All those present at the service were taken to police headquarters, where they had to give their names, work and home addresses and nationality. They were then photographed without any option to refuse. "A sister with four children refused to be photographed, but was told that she would not be allowed home unless she consented. They threatened her 10-year-old daughter, who was born in Russia, with deportation to Russia on her own."
The Baptists claim that senior police lieutenant Govkher Kurbanova went so far as to voice her "true feelings" for the Baptists: "What's the point in talking to them, they should be put in a bus and shot!" She also voiced the "slanderous fabrication" that Baptists practise child sacrifice, an echo of Soviet propaganda against Protestants.
"We don't want to believe that the attitude of the local authorities to believers represents the view of the state as a whole," the Baptists wrote in their 15 May letter of complaint to Turkmen president Saparmurat Niyazov.
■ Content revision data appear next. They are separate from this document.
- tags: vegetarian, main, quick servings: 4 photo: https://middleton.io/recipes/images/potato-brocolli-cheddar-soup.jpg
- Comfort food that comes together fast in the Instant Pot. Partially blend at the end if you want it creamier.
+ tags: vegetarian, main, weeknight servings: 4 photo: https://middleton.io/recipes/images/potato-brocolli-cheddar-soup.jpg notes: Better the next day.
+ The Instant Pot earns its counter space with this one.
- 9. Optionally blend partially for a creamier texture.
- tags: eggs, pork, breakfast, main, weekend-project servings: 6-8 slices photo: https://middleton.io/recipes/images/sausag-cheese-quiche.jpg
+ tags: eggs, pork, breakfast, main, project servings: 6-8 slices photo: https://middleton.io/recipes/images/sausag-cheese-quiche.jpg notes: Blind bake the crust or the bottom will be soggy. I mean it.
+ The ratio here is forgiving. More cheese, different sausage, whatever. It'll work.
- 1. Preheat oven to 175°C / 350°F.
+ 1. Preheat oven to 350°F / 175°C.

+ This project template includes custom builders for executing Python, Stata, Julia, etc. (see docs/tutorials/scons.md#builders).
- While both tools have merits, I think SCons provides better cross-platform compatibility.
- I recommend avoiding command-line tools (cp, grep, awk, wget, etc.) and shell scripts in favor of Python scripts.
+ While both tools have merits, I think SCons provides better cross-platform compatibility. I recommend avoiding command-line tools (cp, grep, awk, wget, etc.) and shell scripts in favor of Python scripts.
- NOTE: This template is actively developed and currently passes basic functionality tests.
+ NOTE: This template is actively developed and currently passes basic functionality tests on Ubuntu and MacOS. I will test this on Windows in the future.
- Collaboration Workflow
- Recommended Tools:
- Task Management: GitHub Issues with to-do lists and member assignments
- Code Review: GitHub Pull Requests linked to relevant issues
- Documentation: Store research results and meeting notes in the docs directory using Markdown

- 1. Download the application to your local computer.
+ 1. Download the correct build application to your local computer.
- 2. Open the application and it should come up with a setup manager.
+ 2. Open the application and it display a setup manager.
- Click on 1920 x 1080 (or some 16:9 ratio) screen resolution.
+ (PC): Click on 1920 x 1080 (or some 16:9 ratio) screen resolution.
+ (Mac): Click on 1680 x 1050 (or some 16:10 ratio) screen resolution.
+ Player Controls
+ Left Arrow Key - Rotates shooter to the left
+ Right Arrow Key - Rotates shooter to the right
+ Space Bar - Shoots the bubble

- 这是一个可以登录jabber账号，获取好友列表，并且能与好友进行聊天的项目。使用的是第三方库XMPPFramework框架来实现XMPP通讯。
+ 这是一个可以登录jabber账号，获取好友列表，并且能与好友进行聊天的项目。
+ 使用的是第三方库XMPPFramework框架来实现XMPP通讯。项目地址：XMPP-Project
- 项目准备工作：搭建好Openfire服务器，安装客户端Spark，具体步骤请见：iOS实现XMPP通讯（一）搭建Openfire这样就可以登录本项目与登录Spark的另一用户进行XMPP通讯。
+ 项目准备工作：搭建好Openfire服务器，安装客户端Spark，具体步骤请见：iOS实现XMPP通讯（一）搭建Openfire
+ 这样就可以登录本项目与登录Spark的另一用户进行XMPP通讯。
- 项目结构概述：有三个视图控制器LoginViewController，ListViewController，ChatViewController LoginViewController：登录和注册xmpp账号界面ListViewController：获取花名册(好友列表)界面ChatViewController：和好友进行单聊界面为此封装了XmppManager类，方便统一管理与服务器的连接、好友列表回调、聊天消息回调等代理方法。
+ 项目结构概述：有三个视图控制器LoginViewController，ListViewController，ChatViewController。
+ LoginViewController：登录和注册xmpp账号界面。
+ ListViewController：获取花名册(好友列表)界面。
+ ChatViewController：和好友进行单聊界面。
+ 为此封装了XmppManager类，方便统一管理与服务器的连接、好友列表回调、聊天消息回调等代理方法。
Reached by telephone on 22 May, Balkanabad public prosecutor Nogai Tashliyev refused to discuss the case. "If you want us to answer your questions about the Baptist incident, then send us your questions in writing and we will look at them and maybe then we will reply," he told Forum 18 and then hung up without warning.
The chairman of the government's Gengeshi (Committee) for Religious Affairs, Yagshimurat Atamuradov, was also reluctant to speak to Forum 18 on 22 May. "We are not conducting any special campaign against Baptists," he insisted from the capital Ashgabad. "The law forbids the activity of unregistered religious communities. Let them collect the 500 signatures they need for registration and be registered, and then they can meet." When Forum 18 commented that it is not possible for the Baptists to collect that many signatures, Atamuradov responded: "That's not my problem. The law is the law." He then hung up.
Despite Atamuradov's claims, Turkmenistan's religion law does not require registration before religious communities can function. However, officials act as though it does and penalise unregistered religious communities.
Both the Balkanabad and Turkmenbashi congregations raided on 11 May belong to the International Council of Churches of Evangelical Christians/Baptists, which rejects registration on principle in all the former Soviet republics where it operates. Its congregations in Turkmenistan face constant harassment from the authorities, which regard all their activities as illegal.
The Balkanabad church has faced repeated raids on its services in recent months and children of church members have been interrogated in school about their faith (see F18News 11 April 2003).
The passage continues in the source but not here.